事業を推進していく中心人材がいてこそ、地域再生は継続される。

(5)地域住民の心を一つにする仕掛けづくり

事業推進の主体者に指名された人材は、地域のために尽力しようと意気に感じて積極的に検討に取り組むが、事業内容が具体的になり、いざ実施する段階が見えてくれば、初めての経験を前に武者震いもするであろうし、“本当に自分で大丈夫なのか”と一抹の不安を感じることもある。

事例においても、過去の道の駅運営が見込みどおりいかず、販売不振で赤字を計上した苦い経験から、それに関わっていた人材が、プロジェクトを外れたいと申し出てきた経緯があった。

このような不安を解消していくには、本人の気持ちの強さや忍耐力に加え、これまで一生懸命やってきた地域住民を含めたPTのメンバーや自治体職員の一層の協力が必要になる。中心人材の周囲に皆が寄り添い、PTの意思を統一するために、共通のロゴをデザインしたユニフォームや名刺、ポスターなどを作成することで、皆の気持ちを具体的な形にすることも効果的である。このようにして地域としての一体感を作り出すことが地域再生推進の原動力となる。

(6)“関係性”を利用した販路開拓

地域で開発した製品をいきなり都市部で販売しようとしても、ゼロからの販路開拓は難しい。そんな時は、まず、過去のイベント等で協力してもらったり、事業の中で何らかの形で関係した地域や団体とのネットワークを活用して販路開拓を行っていくことが近道になる。

事例では、外部専門家が、自身の活動の中で信頼関係を構築してきた首都圏の大手小売事業者のバイヤーとのネットワークを活かし、ある小売事業者の主催する商品鑑評会に参加し、他の地域の事業者が出品して商品を売り込む際の熱気や販売への執念などを感じ取り、本当の商売の厳しさを学ぶとともに、参考出品した自分たちの地域商品に対する率直な感想をもらうことで、商品レベルアップのヒントが得られた。
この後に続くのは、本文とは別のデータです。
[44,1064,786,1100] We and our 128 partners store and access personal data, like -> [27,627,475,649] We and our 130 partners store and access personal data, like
また、一方で、現地見学を中心としたバイヤーツアーを行い、商品の原材料の栽培・加工の場所を実際に見てもらい、モノづくりに励む地域住民の“思い”とともに商品の持つ価値を伝えることで、この地域産品を何とか販路に載せたいと思ってもらえるような動機を与えて強固な信頼関係を構築し、新たな取引へとつなげていった。

自治体や外部支援者を含めたプロジェクト関係者の持つ“関係性”を利用した販路開拓が地域再生にとっては重要になる。

(7)首長の役割は“方向付け”と“陰ながらの支援”

自治体の首長が地域再生において果たすべき役割は、地域住民が燃える思いで自分たちの事業を成功させようとするきっかけを作ることにある。そのために、首長として地域の未来を考え、様々な考えを持った地域住民が積極的に身を乗り出してくるような魅力的な方向付けを行うことが重要になる。
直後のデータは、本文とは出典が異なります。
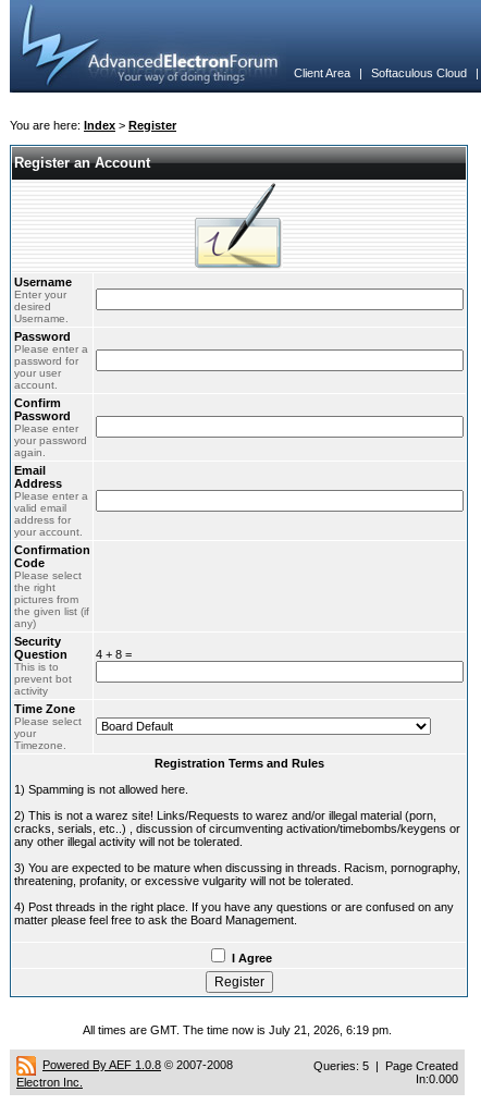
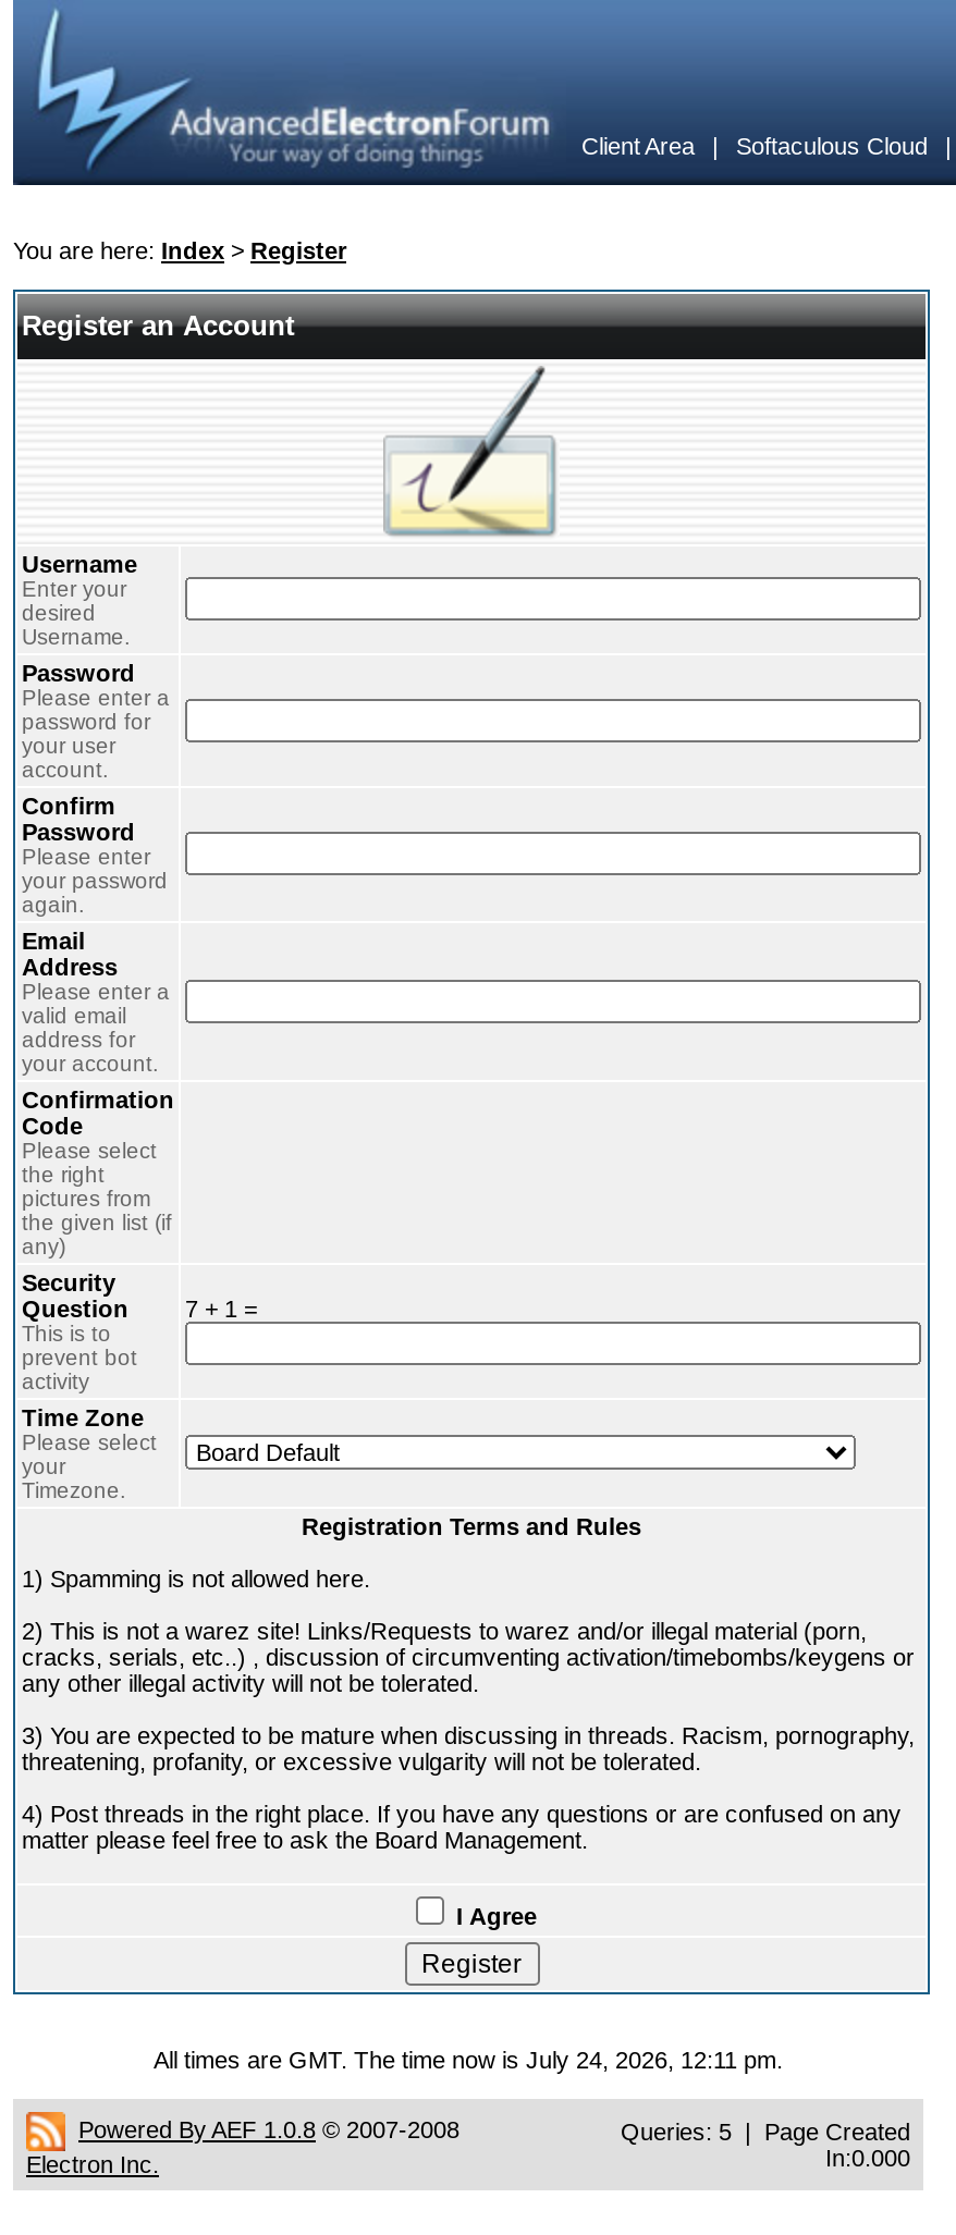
[96,648,132,661] 4 + 8 = -> [185,1295,257,1322] 7 + 1 =
[83,1023,392,1036] All times are GMT. The time now is July 21, 2026, 6:19 pm. -> [154,2047,783,2073] All times are GMT. The time now is July 24, 2026, 12:11 pm.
地域再生のプロジェクトを立ち上げたうえで、プロジェクトのオーナーとして、立ち上がりや、中押し、ダメ押しが必要な時には適切な助言を行い、事業を持続させていく努力を惜しまないことが求められる。

事例のような数年に亘る長期のプロジェクトにおいては、何らかの要因で足踏み状態がつづくこともある。そのような時に備え、自治体職員によるフォロー体制について目を配ることも必要になる。また、プロジェクトが盛り上がり、地域住民の中から主体的な推進者と実施体制が固まれば、あとは中心人材に任せ、逆に一歩引いて陰ながらの支援を行うことがのぞましい。

首長がこのような役割を果たすことで事業の主役である地域住民が活性化し、持続可能な地域再生が促進される。